Sunday, November 27, 2016

I know the English love me--and I love them.


I found this interview from Disc magazine in the Aug/Sept 1975 issue of The Write Thing.  Unfortunately they had to edit the interview down to fit into the fanzine.  


The following interview is from Disc-  May 31, and June 14, 1975.  These are the highlights.

Disc:  “Walls and Bridges” was considered by  many to be the best album you ever made.  Is it as personal an album as it sounds?

John:  All my stuff’s personal, it always has been to a great extent even since early Beatle days, I mean I think “Help” was personal.  “In my Life” was personal, and “Strawberry Fields” was personal, even though it became the psychedelic anthem, it really was a personal song.  Maybe the lyrics got more refined as I became older and got to the point quicker, but they are all personal.  We’re all sheep, you know, the artists and the critics alike really.  Ever since I went to Janov’s therapy “personal” took a new meaning.  You know, on the so called Janov album I’d written a couple of tracks before I even went to Janov.  They were personal, but they just somehow fitted in to that category.  So I’ve always  been a personal writer, like a reporter.

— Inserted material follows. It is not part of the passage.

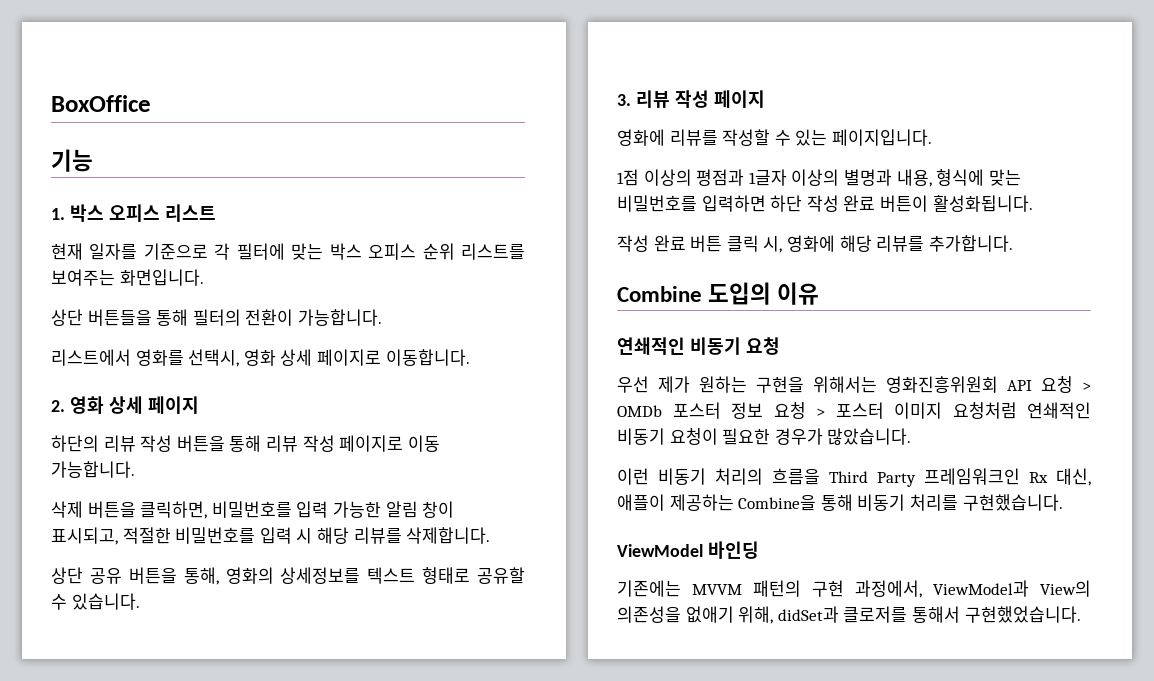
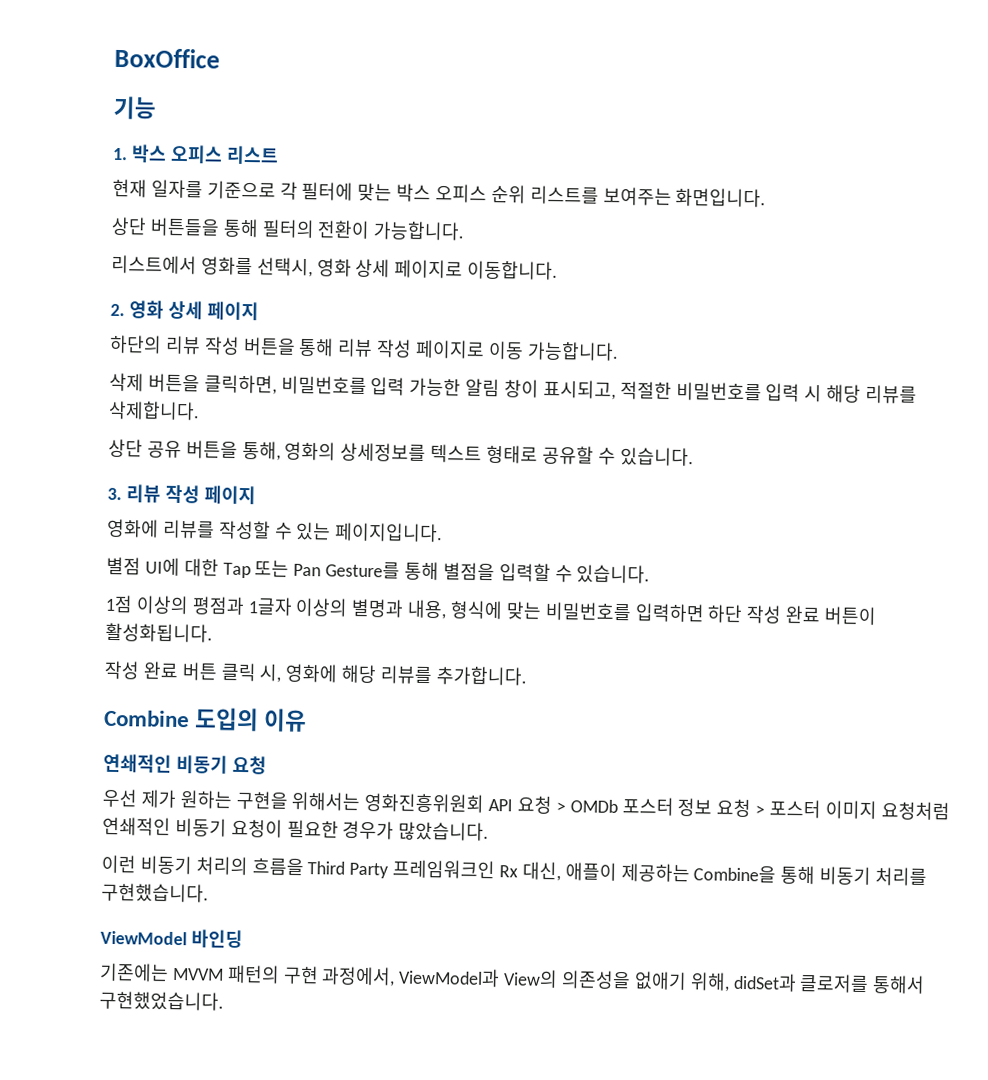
(932, 137) none -> [106,556,651,584] // 별점 UI에 대한 Tap 또는 Pan Gesture를 통해 별점을 입력할 수 있습니다.

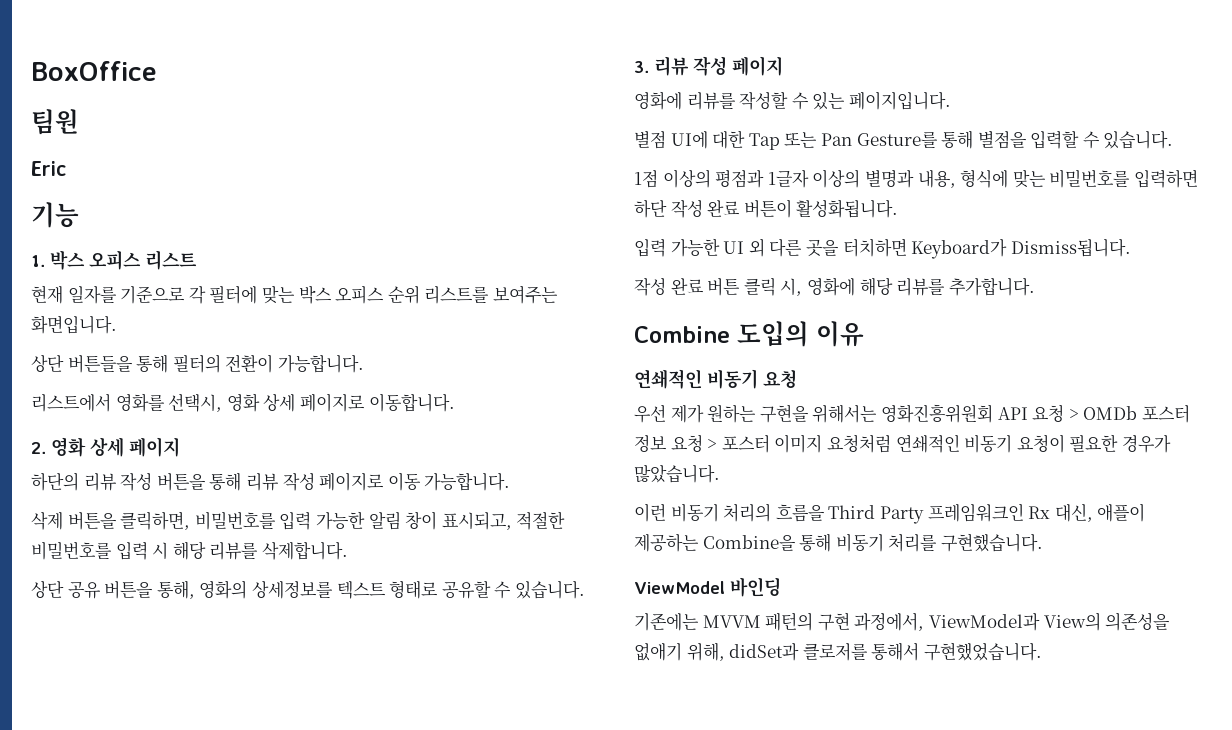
(220, 58) none -> [31,109,79,135] [31,161,66,176] // 팀원 // Eric
(213, 632) none -> [634,238,1131,259] // 입력 가능한 UI 외 다른 곳을 터치하면 Keyboard가 Dismiss됩니다.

Disc:  Do you think “Walls and Bridges” is a bitter album?

John:  If it is, it is.  I don’t know.  To me ’74 was hell and I am glad to be alive and out of it.  A lot of my friends thought it was hell too actually, but just personally speaking it was a rough year and there’s no way I can’t let it show in my work – even if I was trying to write a third person “Tommy” or write about somebody else or pretend I’m writing about somebody else, there’s no way it doesn’t show through.  So maybe it was bitter.  Some of it was just vaguely sad.  But there’s not many emotions around.  There is up and down, right?  In between is a bit boring.

Disc:  Are you tempted to do the music of any of your contemporaries?

John:  I’ve often thought of it, like I’d often thought of doing the “Rock n Roll” album.  I’d often thought of doing old Beatle numbers again myself – I’ve thought about it many times in the last five years.  It all depends on how much time there is to do it.  I’d like to do a couple of Dylan’s and I’d like to do “Your Song” of Elton’s.  I love that song, whether I could do it or not is another point.  I’m not going to make a habit of doing other people’s songs!  Somebody reviewed “Rock n Roll” over here I think and said, “He’s doing it just for the money.”  I hope he reads Disc, because I get **** all from the album, I have to slip the producer some money, so I get least of all cash for that album.

Disc:  I know the Beatles’ legal problems have at last been settled.  Would you mind telling what difference that’s made?

John:  No, I don’t mind telling about it.  All that did in actuality was to make us get paid directly.  Because even with the individual albums we were doing the money was still going into a collective pot.  So that meant all the Beatles stuff—which still sells!—and all the new stuff was all going into one pot and then it had to be worked out to come out again.  The main thing of the settlement was to release the monies to ourselves.  It did not break all ties with each other, because it’s a bit more complicated than that.  We’re still pretty well tied up in many ways.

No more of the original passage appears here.